Principles of mathematical modeling of infectious diseases in the zone of interaction of wildlife and livestock

Modeling of infectious diseases at the intersection of industrial or farm animal husbandry and wildlife is a rare type of mathematical modeling due to the many problems that arise. This review article focuses on the characteristics of mathematical models in various combinations of "pathogen of an infectious disease nosological unit (a disease with a unique combination of characteristics) type of farm animal type of wild animal factors and vectors of pathogen transmission." The most common combinations of animal species were cattle, badgers, brush-tailed opossums (for tuberculosis in cattle), domestic pigs, and wild boars (for African swine fever, classical swine fever, foot-and-mouth disease, and other contagious diseases). The primary goal of most studies in this review was to analyze strategies for controlling infectious animal diseases, including zoonoses, with a focus on interventions targeting wild hosts and their impact on domesticated livestock.

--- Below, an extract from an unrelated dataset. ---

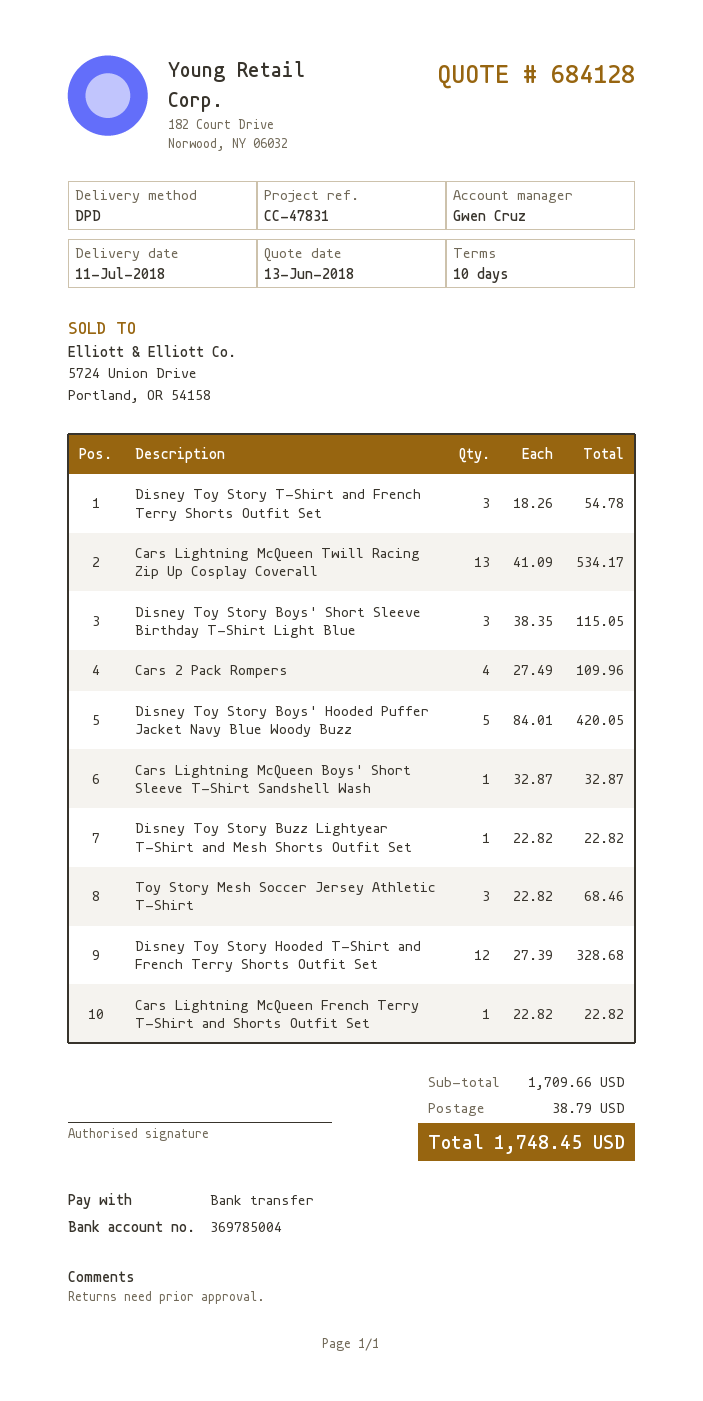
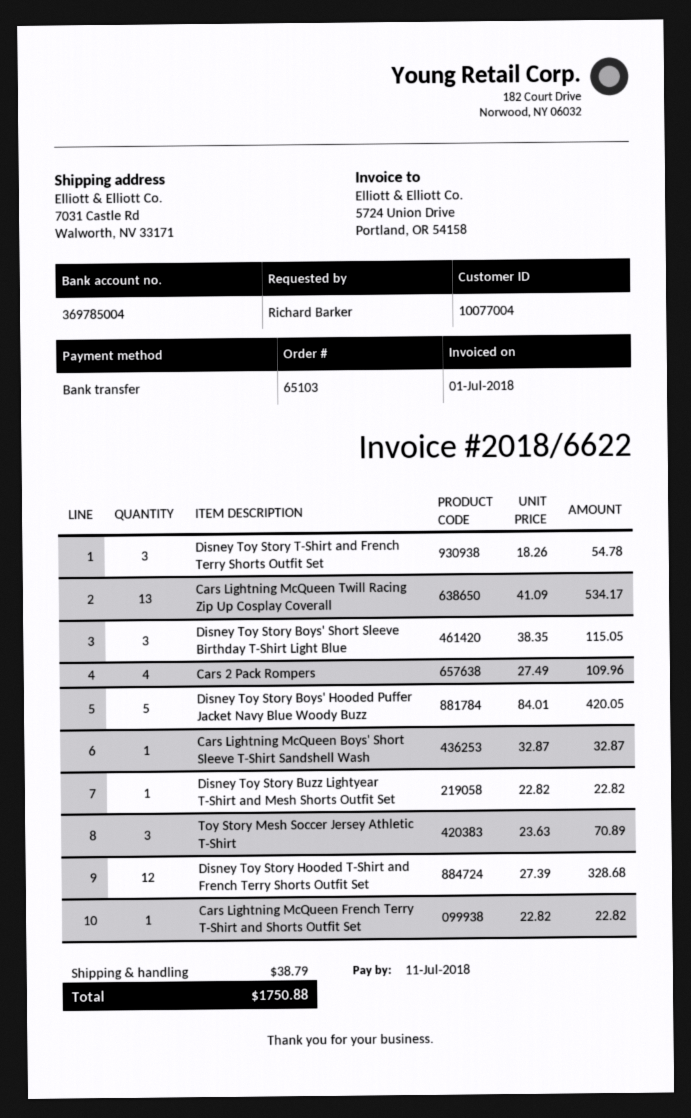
Toy Story Mesh Soccer Jersey Athletic T-Shirt: 3 x 22.82 = 68.46 -> 3 x 23.63 = 70.89
total: 1748.45 -> 1750.88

Some strategies for combating infectious diseases in animals include: preventing contact between domestic livestock, poultry, and feed and wild animals; eliminating carriers of pathogens; and providing preventive immunization for all domestic animals, including dogs and cats; oral immunization of wild carnivorous animals with control over their numbers; monitoring the health status of livestock and animal movements; and the procedure for determining the zoosanitary status of industrial farms (compartmentalization) to determine the level of protection of farms from the entry of dangerous pathogens.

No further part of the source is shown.